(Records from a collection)
————————
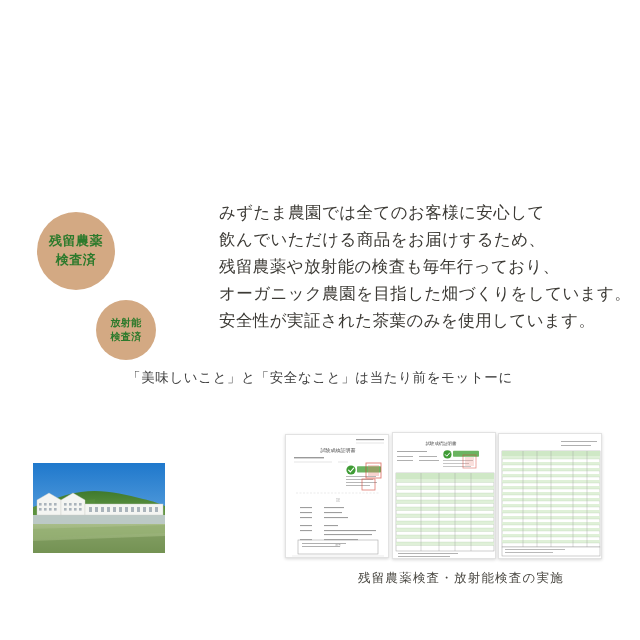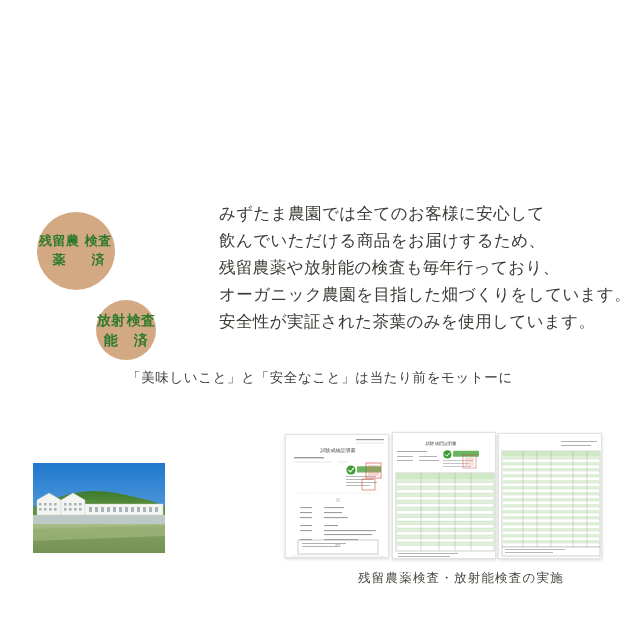--- a/index.html
+++ b/index.html
@@ -110,7 +110,7 @@
     line-height: 27px;
     color: #3c3a35;
     letter-spacing: 0.4px;
-    font-family: Liberation Sans, sans-serif;
+    font-family: Liberation Mono, monospace;
   }
   #body-copy .line { white-space: nowrap; }
 

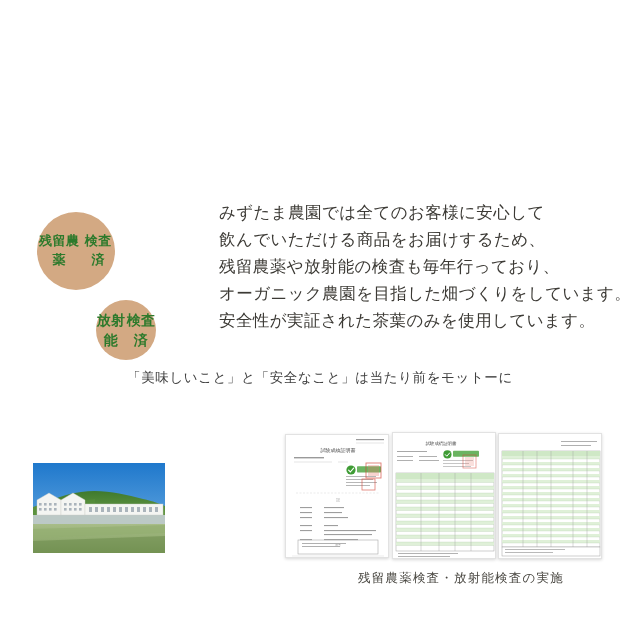--- a/index.html
+++ b/index.html
@@ -79,7 +79,7 @@
     background: #d3a983;
     color: #2d7a2c;
     display: flex;
-    flex-direction: row;
+    flex-direction: column;
     align-items: center;
     justify-content: center;
     line-height: 1.45;

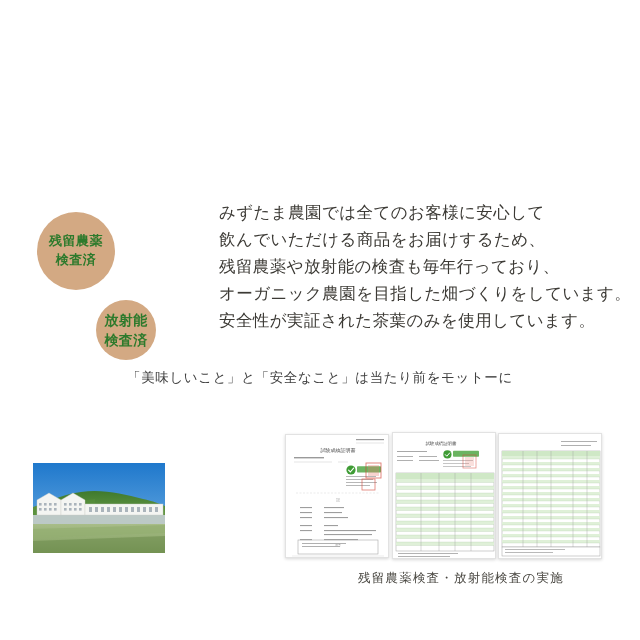--- a/index.html
+++ b/index.html
@@ -96,7 +96,7 @@
   #badge-radiation {
     left: 96px; top: 300px;
     width: 60px; height: 60px;
-    font-size: 14px;
+    font-size: 10px;
     letter-spacing: 0.3px;
   }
————————
INSTRUCTIONS FOR THE TASK | What is needed is an exact copy of the entries, without any images.

COMPLETED EXERCISE |
--- a/index.html
+++ b/index.html
@@ -110,7 +110,7 @@
     line-height: 27px;
     color: #3c3a35;
     letter-spacing: 0.4px;
-    font-family: Liberation Sans, sans-serif;
+    font-family: Liberation Mono, monospace;
   }
   #body-copy .line { white-space: nowrap; }
 

--- a/index.html
+++ b/index.html
@@ -79,7 +79,7 @@
     background: #d3a983;
     color: #2d7a2c;
     display: flex;
-    flex-direction: row;
+    flex-direction: column;
     align-items: center;
     justify-content: center;
     line-height: 1.45;

--- a/index.html
+++ b/index.html
@@ -96,7 +96,7 @@
   #badge-radiation {
     left: 96px; top: 300px;
     width: 60px; height: 60px;
-    font-size: 14px;
+    font-size: 10px;
     letter-spacing: 0.3px;
   }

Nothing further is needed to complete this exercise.